Il en résulte, comme l’avait déjà signalé le professeur Pierre Delvolvé dans sa note sous l’arrêt du 17 juin 2013, que « la liberté individuelle s’isole au sein des libertés fondamentales »[14]. Si une telle évolution sémantique peut être largement critiquée par les effets qu’elle produit sur la compétence judiciaire, ne peut-on cependant pas considérer, pour reprendre la brillante analyse de Pierre Delvolvé, que la redéfinition de la voie de fait conduit, certes, à une réduction de l’objet de la notion, mais permet surtout de la fonder constitutionnellement ?

En effet, l’arrêt Bergoend vient restreindre l’objet de la voie de fait, sans pour autant en modifier les conséquences, à savoir la compétence des juridictions de l’ordre judiciaire, ni les modalités. Ainsi, la notion trouve toujours à s’appliquer dans deux séries d’hypothèses à savoir l’exécution forcée irrégulière d’une décision même régulière au sens de la jurisprudence de principe du Tribunal des conflits, Société immobilière de Saint-Just, rendue le 2 décembre 1902, ou d’une décision manifestement insusceptible d’être rattachée à un pouvoir de l’administration.

De plus, quant à la réduction de son objet confirmée par l’arrêt de la Cour de cassation du 19 mars 2015, elle « ramène à l’essentiel de ce qui justifie la compétence judiciaire »[15]. En effet, la notion de « liberté individuelle » renvoie directement à l’article 66 de la Constitution, que la Cour de cassation cite expressément dans l’arrêt du 19 mars 2015, et justifie de ce fait la compétence du juge judiciaire, ce dernier disposant que : « Nul ne peut être détenu arbitrairement. L’autorité judiciaire, gardienne de la liberté individuelle, assure le respect de ce principe dans les conditions prévues par la loi ».

Le Conseil constitutionnel, s’il a pu avoir une conception large des libertés individuelles en estimant qu’elles comprenaient notamment la liberté d’aller et venir, la liberté du mariage, de mener une vie familiale normale[16], a par la suite distingué ce qui relevait d’une part des libertés individuelles au sens strict, et d’autre part des libertés personnelles. Pour Pierre Delvolvé « [on] est ramené à l’essentiel : la sûreté, c’est-à-dire un état dans lequel chacun est assuré de la possession et de la protection de soi. C’est l’habeas corpus. Liberté individuelle et sûreté sont synonymes »[17].

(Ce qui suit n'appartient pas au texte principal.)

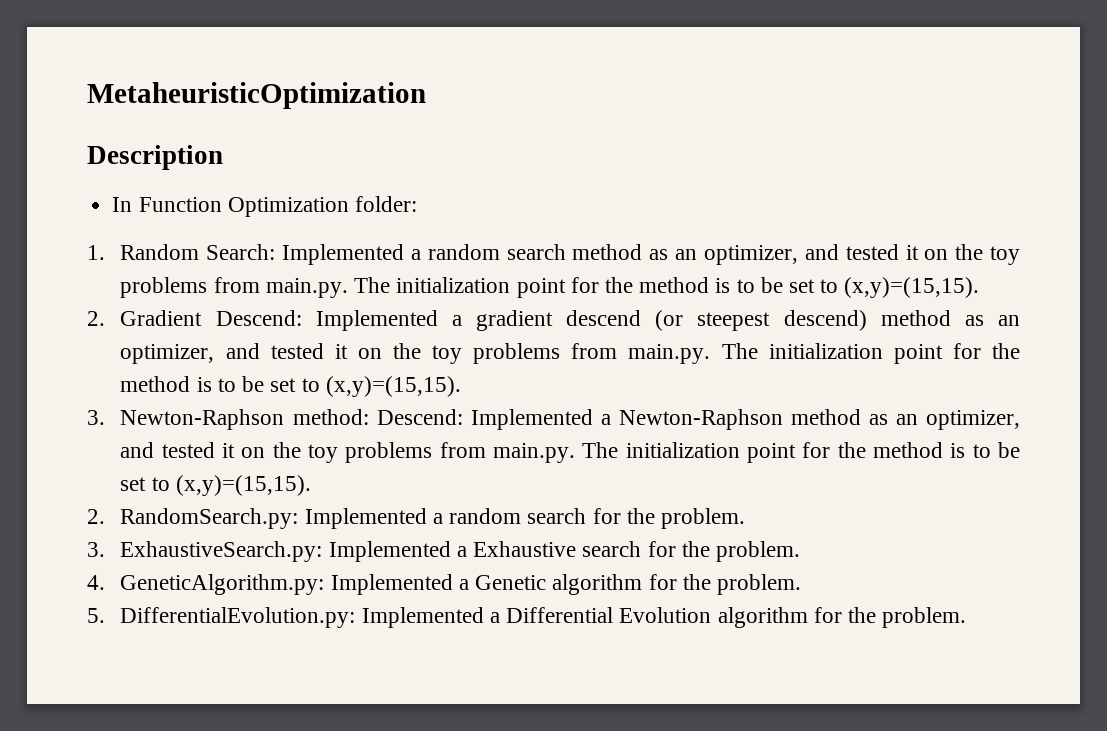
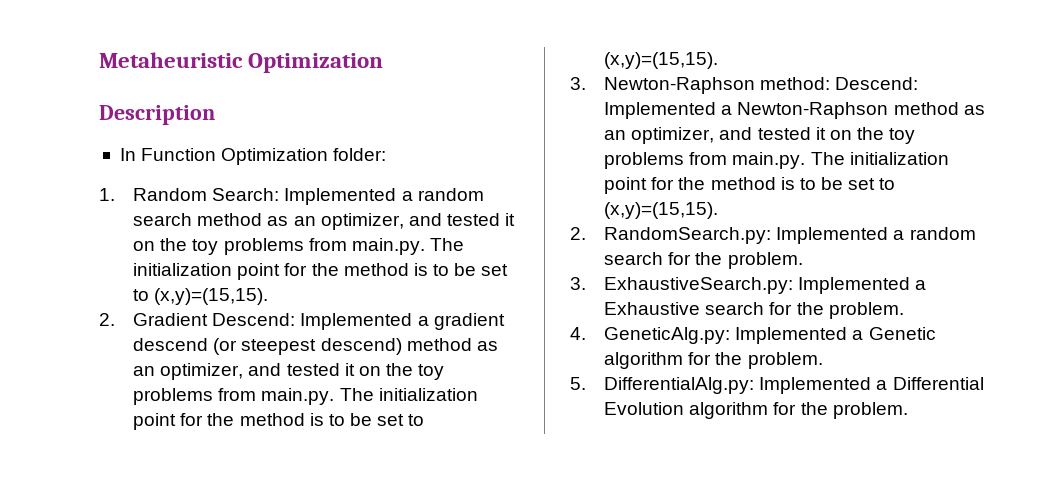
[87,82,426,109] MetaheuristicOptimization -> [99,52,384,73] Metaheuristic Optimization
[120,574,325,595] GeneticAlgorithm.py: -> [604,327,731,344] GeneticAlg.py:
[120,607,356,628] DifferentialEvolution.py: -> [604,377,755,394] DifferentialAlg.py:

Or, selon les termes de l’arrêt Galabert et autres, rendu par le Conseil d’État, le 20 mai 1957, elle serait atteinte notamment en cas d’emprisonnement, de séquestration, de détention, d’arrestation ou encore d’internement. D’ailleurs, il est de jurisprudence constante que toute mesure ou procédure portant atteinte à la liberté individuelle, telle que l’arrestation, ou la détention, doit être placée sous le contrôle de l’ordre judiciaire[18]. La solution confirmée les 11 et 19 mars dernier a donc « l’intérêt, non pas seulement d’une simplification contentieuse, mais, peut-être plus encore, d’une concentration conceptuelle sur ce qui est l’essentiel de la liberté individuelle : la disposition de soi »[19].

B) Le renouveau controversé de l’intangibilité absolue de l’ouvrage public

 

     « La vie d’un poteau électrique n’est pas de tout repos », ce dernier se trouvant être, « [sans] d’ailleurs non plus qu’on ait pu lui demander son avis », « l’un des principaux acteurs de la saga sur la voie de fait »[20].

En effet, la Cour de cassation, le 11 mars 2015, en confirmant la solution issue de l’arrêt rendu le 17 juin 2013, vient directement impacter le contentieux relatif aux ouvrages publics, et notamment la jurisprudence Mme Binet contre EDF rendue le 6 mai 2002[21]. Cette dernière se trouve à l’origine de la reconnaissance, par le Tribunal des conflits, du pouvoir, pour le juge judiciaire, d’ordonner la démolition d’un ouvrage public si son implantation constitue une voie de fait au sens de l’arrêt Boussadar du 23 octobre 2000.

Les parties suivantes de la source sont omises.